The Postal Service faces several challenges to growing its share of this market. Unlike its competitors, the Postal Service cannot offer necessary discounts to penetrate a market, attract new customers, or match competitors’ prices. In addition, the Postal Service’s lack of a guaranteed 2-day or 3-day express delivery product prevented it from qualifying for one of the GSA’s most lucrative contracts. Priority Mail regularly meets 2-day and 3-day delivery performance (90 percent of the time), but it did not qualify because it does not include a delivery guarantee.
As a late entrant to the GSA market, the Postal Service is at a distinct disadvantage. FedEx and UPS have been vendors since 2001, nearly 8 years longer than the Postal Service, and they have built solid relationships with the federal agencies. The OIG audit report noted that many federal agencies are reluctant to leave these long-term relationships and switch to the Postal Service. Further, the Postal Service does not always accept the payment methods desired by customers, forcing federal agencies that ship with the Postal Service via a GSA contract to use one of its four payment methods. Its competitors accept multiple payment methods, such as electronic billing data files.

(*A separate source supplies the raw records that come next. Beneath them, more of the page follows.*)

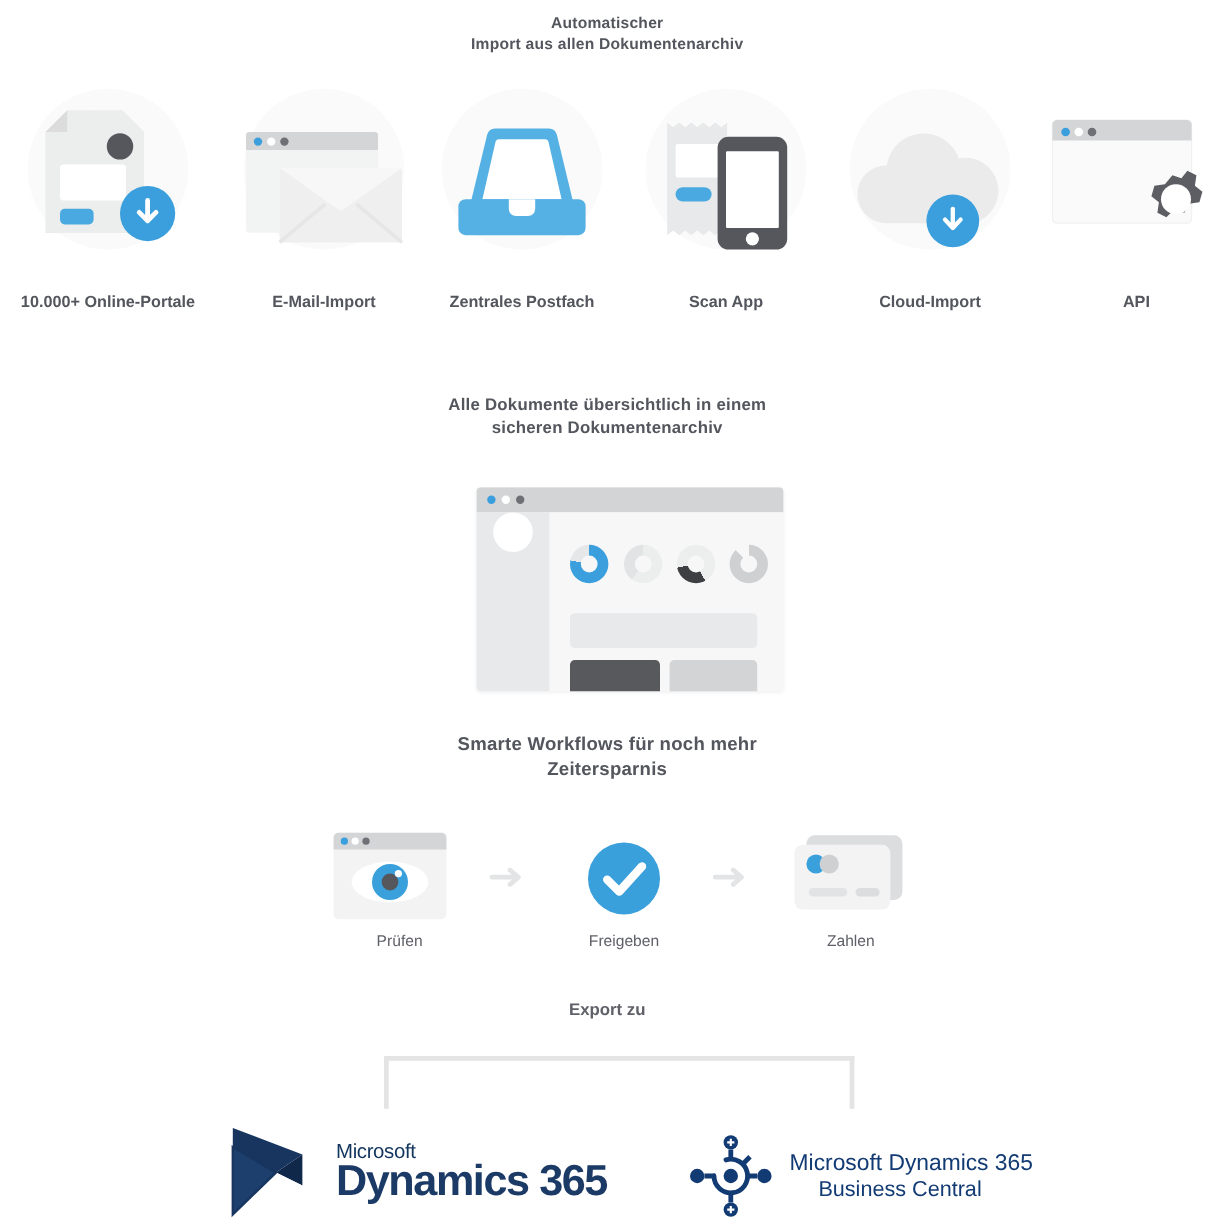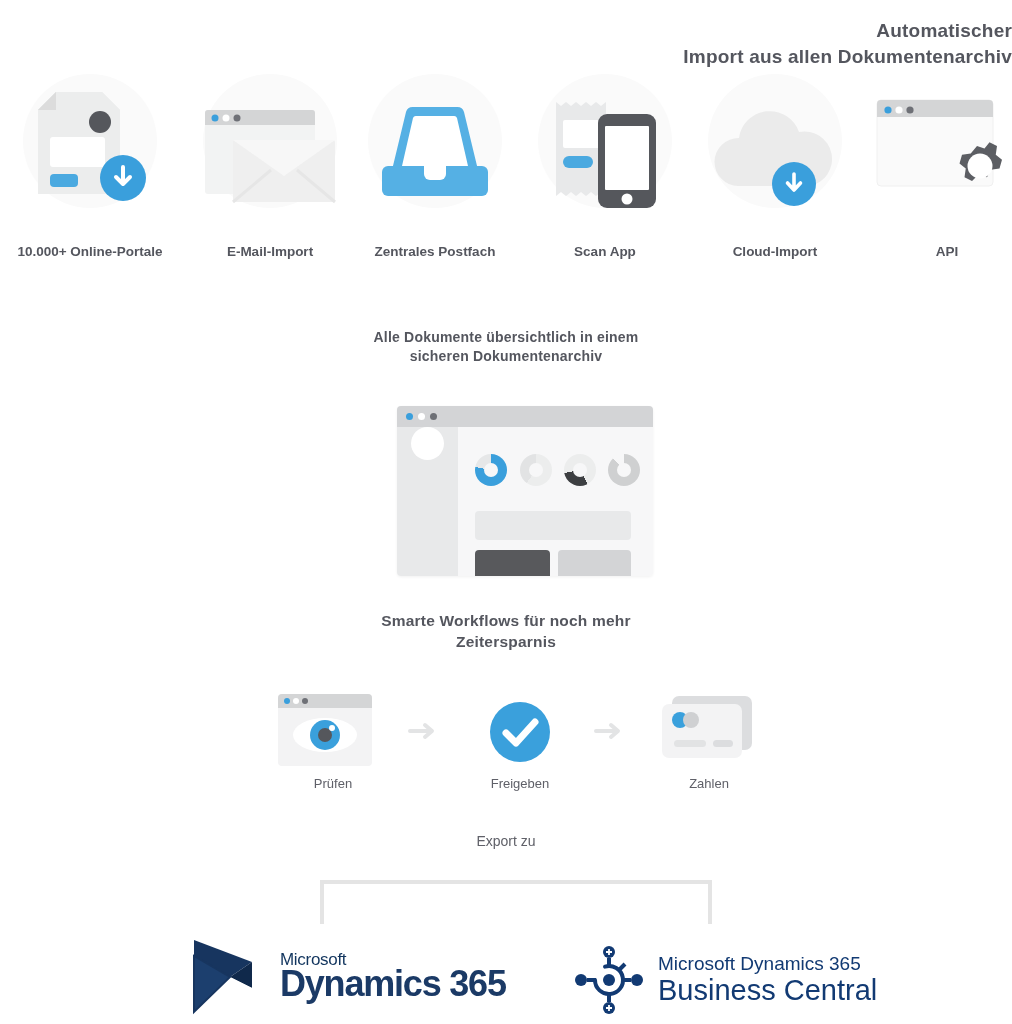--- a/index.html
+++ b/index.html
@@ -14,26 +14,26 @@
   
   .section-title {
     position: absolute;
     width: 100%;
     text-align: center;
     font-weight: bold;
     color: #54565e;
     letter-spacing: .2px;
     line-height: 1.35;
   }
-  #title-import { top: 18px; font-size: 19px; text-align: right; }
+  #title-import { top: 10px; font-size: 13px; }
   #title-archive { top: 328px; font-size: 14px; }
   #title-workflow { top: 611px; font-size: 15.5px; }
   #title-export {
     position: absolute; top: 833px; width: 100%;
-    text-align: center; font-size: 14px; color: #5f6068; font-weight: normal;
+    text-align: center; font-size: 14px; color: #5f6068; font-weight: bold;
   }
 
   
   .sources { position: absolute; top: 74px; left: 0; width: 1012px; height: 190px; }
   .source {
     position: absolute; top: 0; width: 170px; height: 190px;
   }
   .source .disc {
     position: absolute; left: 50%; top: 0; transform: translateX(-50%);
     width: 134px; height: 134px; border-radius: 50%;
@@ -102,21 +102,21 @@
 
   
   .logos { position: absolute; left: 0; top: 936px; width: 906px; height: 88px; }
   .logo-d365 { position: absolute; left: 190px; top: 0; height: 80px; display: flex; align-items: center; gap: 14px; }
   .logo-bc   { position: absolute; left: 572px; top: 4px; height: 80px; display: flex; align-items: center; gap: 12px; }
   .d365-text { line-height: 1; }
   .d365-ms  { font-size: 17px; color: #12355e; letter-spacing: -.3px; font-weight: normal; }
   .d365-dyn { font-size: 36px; color: #1b3a66; letter-spacing: -1.2px; font-weight: bold; margin-top: -2px; }
   .bc-text { line-height: 1.12; }
   .bc-l1 { font-size: 19px; color: #123a73; }
-  .bc-l2 { font-size: 29px; color: #123a73; }
+  .bc-l2 { font-size: 18px; color: #123a73; margin-left: 24px; }
 </style>
 </head>
 <body>
 
 <div class="page">
 
   <div class="section-title" id="title-import">
     <div>Automatischer</div>
     <div>Import aus allen Dokumentenarchiv</div>
   </div>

At least one federal agency had specific requirements that disqualified the Postal Service from participating. The audit found that the U.S. Department of Defense (DoD) provides preferential treatment to those shippers that have their own aircraft and participate in the Civil Reserve Air Fleet (CRAF) program. Because the Postal Service does not own aircraft, it is prohibited from competing for DoD business allocated to CRAF participants, even when demonstrating lower prices.
The OIG audit concluded that the Postal Service could capture a larger share of the federal shipping market if it could overcome these challenges. We would like to hear your ideas. What are some ways the Postal Service might be able to increase its shipping sales to federal agencies? How best might the Postal Service overcome some of the considerable challenges noted in the audit report?